A former JAG lawyer, Tara Lee, (Sarah’s sister?, ok, like she’s never heard that one before) now in private practice, spoke about the Status of Forces Agreement — the fact that contractors would be liable for bad acts under Iraqi law. She expressed some outrage at the lack of due process protections for contractors… (ok, stop laughing, read on)
Nothing in this newly-signed Status of Forces Agreement (SOFA) with Iraq guarantees that a U.S. citizen contractor arrested in Iraq will get even the most basic due process protections. The SOFA doesn’t even permit the U.S. Government to detain U.S. citizen contractors who are awaiting trial in Iraqi courts. The SOFA requires that U.S. soldiers and government employees arrested by the Iraqi police will be handed over to U.S. authorities within 24 hours of detention or arrest. However, if the detained American citizen is a contractor, he or she is left entirely to the disposition of the Iraqi system, and will be left to sit in the Iraqi jail awaiting Iraqi justice.
Hmm. So it’s ok if contractors shoot and kill Iraqis for years in Iraq without being held accountable by any laws. Where was the outrage over that? Where was this “due process” she touts?
She continues…
The New York Times editorial board has called the SOFA’s exclusions of protection for contractors “an acceptable price to pay to show this country’s commitment to the rule of law.” A diplomatic concession that blatantly and offensively treats one class of American citizen differently than others hardly demonstrates the U.S. commitment to the rule of law.
Let’s think about this. So it was ok to use contractors for years instead of more U.S. or coalition soldiers or instituting a draft? Those U.S. citizen contractors she’s so concerned about now, where was she four years ago? Contractors, armed and unarmed, were the shadow army and clearly second-class citizens for years — their deaths have never been counted in official tolls.
She adds
To get it signed, the U.S. government made an enormous concession as to the due process rights of one currently unpopular class of its citizens: contractors.
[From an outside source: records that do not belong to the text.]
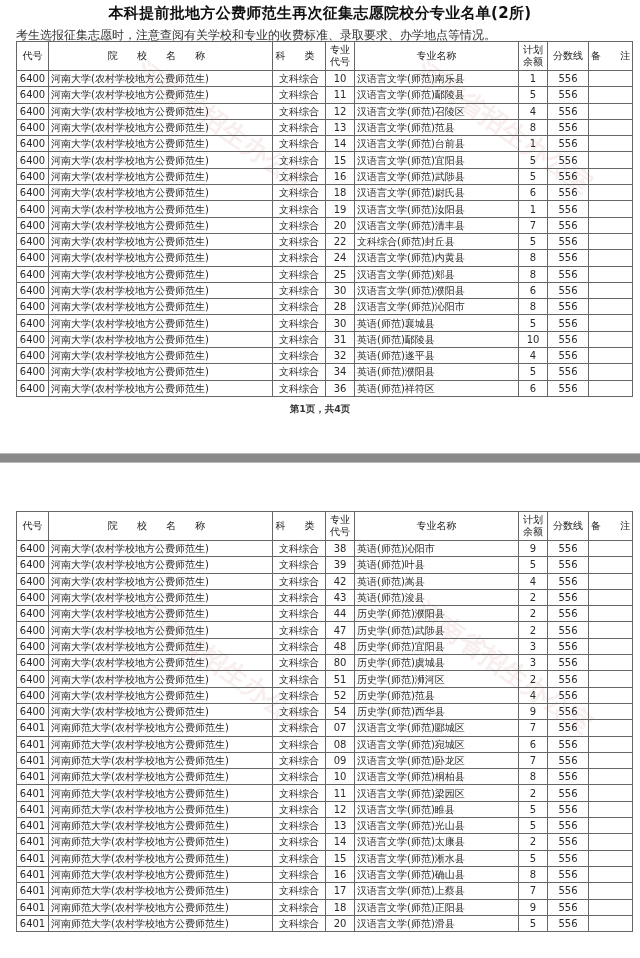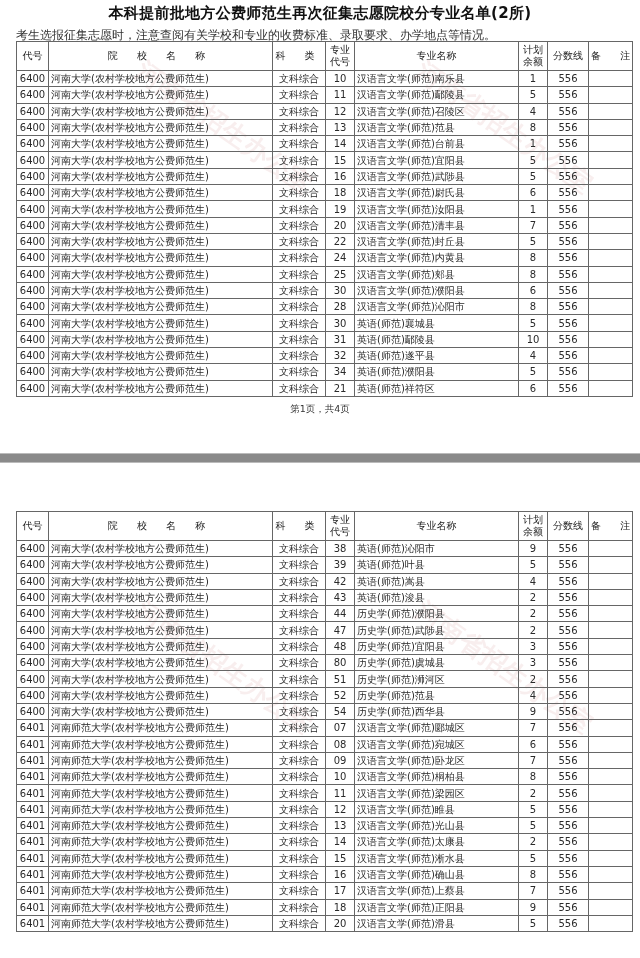--- a/index.html
+++ b/index.html
@@ -162,7 +162,7 @@
         <td class="l">河南大学(农村学校地方公费师范生)</td>
         <td class="c">文科综合</td>
         <td class="c">22</td>
-        <td class="l">汉语言文学(师范)封丘县</td>
+        <td class="l">文科综合(师范)封丘县</td>
         <td class="c">5</td>
         <td class="c">556</td>
         <td class="c"></td>

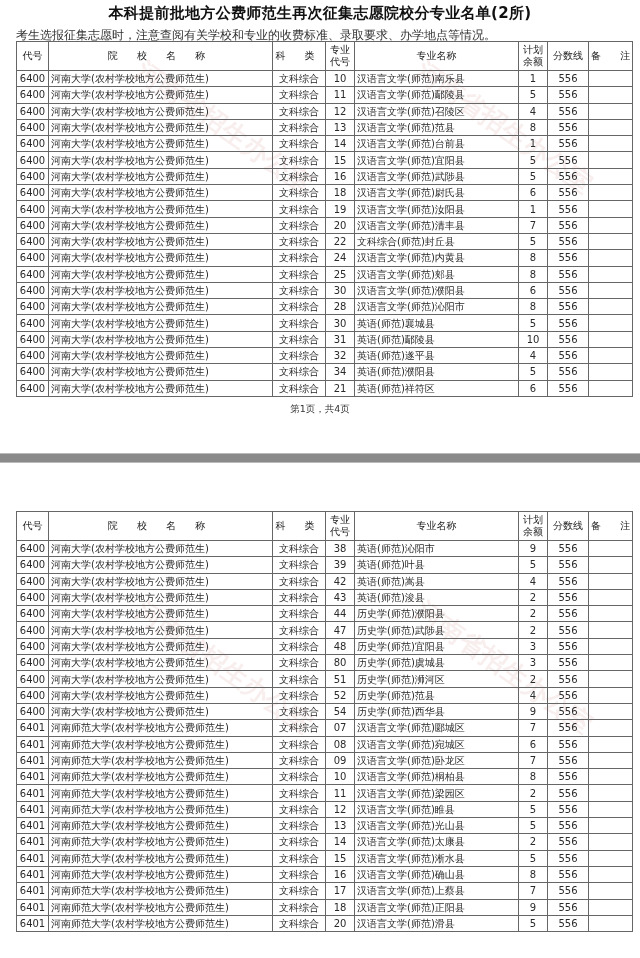--- a/index.html
+++ b/index.html
@@ -251,7 +251,7 @@
         <td class="c">6400</td>
         <td class="l">河南大学(农村学校地方公费师范生)</td>
         <td class="c">文科综合</td>
-        <td class="c">21</td>
+        <td class="c">36</td>
         <td class="l">英语(师范)祥符区</td>
         <td class="c">6</td>
         <td class="c">556</td>

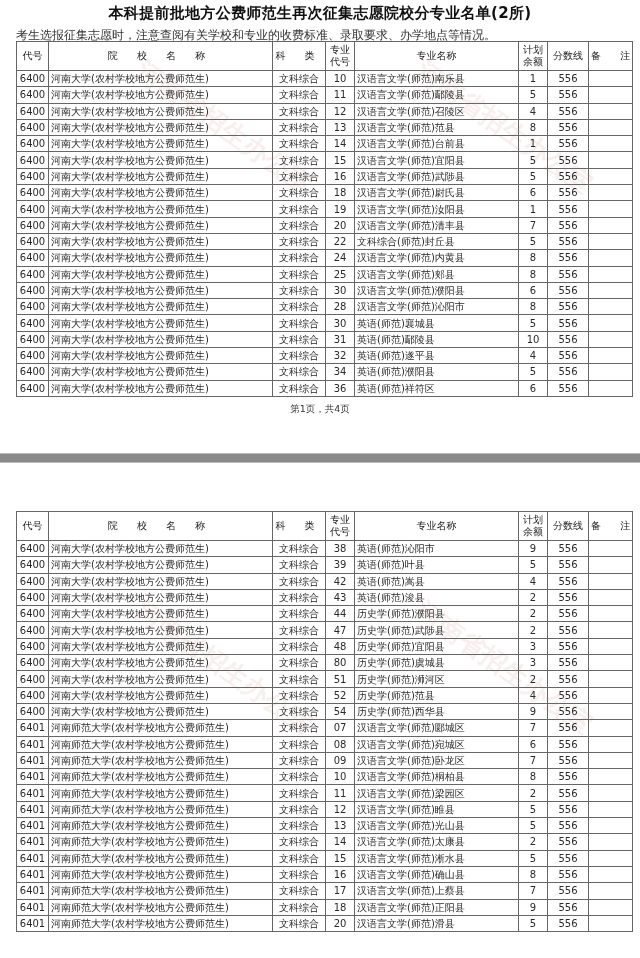--- a/index.html
+++ b/index.html
@@ -16,7 +16,7 @@
   table.grid td.c { text-align:center; }
   table.grid td.l { text-align:left; }
   .spaced { letter-spacing:8px;text-align:center; }
-  .pagenum { position:absolute; left:0; width:640px; text-align:center; font-size:9.5px; color:#333; }
+  .pagenum { position:absolute; left:0; width:640px; text-align:center; font-size:9.5px; color:#333;font-weight:bold; }
   .sep { position:absolute; left:0; width:640px; top:453px; height:8px; background:#8a8a8a;
          border-top:1px solid #bbb; border-bottom:1px solid #bbb; }
   .wm { position:absolute; font-size:26px; color:rgba(200,120,120,0.13); transform:rotate(35deg);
They aren’t a separate “class” of citizens. Spoken just like a lawyer — that has the whiff of a class action lawsuit. Clearly an attempt to garner sympathy. Don’t take off your ‘rational thinking hat’ just yet and go for the hankies.
She also doesn’t seem interested in the rest of the contractors in Iraq – those third country nationals who do much of contracting work. Who get paid a pittance. Who get held up at the Kuwaiti border because their “paperwork” isn’t in order. Whose passports are confiscated daily at that border so they don’t skip out. Who could just as easily get arrested and end up in an Iraqi jail, without due process! Yeah, where’s her love for them? Or is this just a jingoistic polemic?
Then she begins to lay it on a bit too thick
We called upon a “total force” of soldiers, civil servants, and contractors to undertake that burden [in Iraq]. They answered that call, soldiers, civil servants, and contractors. They all acted, and continue to act every day in Iraq, on behalf of the U.S. government.
First, what’s this “we” stuff? “We” the American people did not call upon contractors to do anything there. The Pentagon, the State Department, USAID, and ABC news did. Not us. Get your facts straight.
Second, “they answered the call”? Sure, the soldiers and civil servants did. But it’s taking that sense of patriotism out of context when you say contractors answered the same call. If they answered that call, they’d be in a uniform or have a government badge. Let’s not downgrade what those people are doing by trying to elevate the motivations of the contractors. Sure some feel patriotic but if the pay wasn’t there, neither would they be. Contractors answered the call of money as much as anything. Nothing wrong with that, just don’t cry us a river when things go south — especially if you weren’t there waving the same “treat them equally” flag when they were doing things wrong.
If things are going to be so unfair for them, let them exercise their American right to quit. That’s something they are “privileged” to do that soldiers can’t.
No one thinks the Iraqi justice system is fabulous. Or even-handed yet. But this myopic and hypocritical editorial smacks of “public optics” for the contracting industry.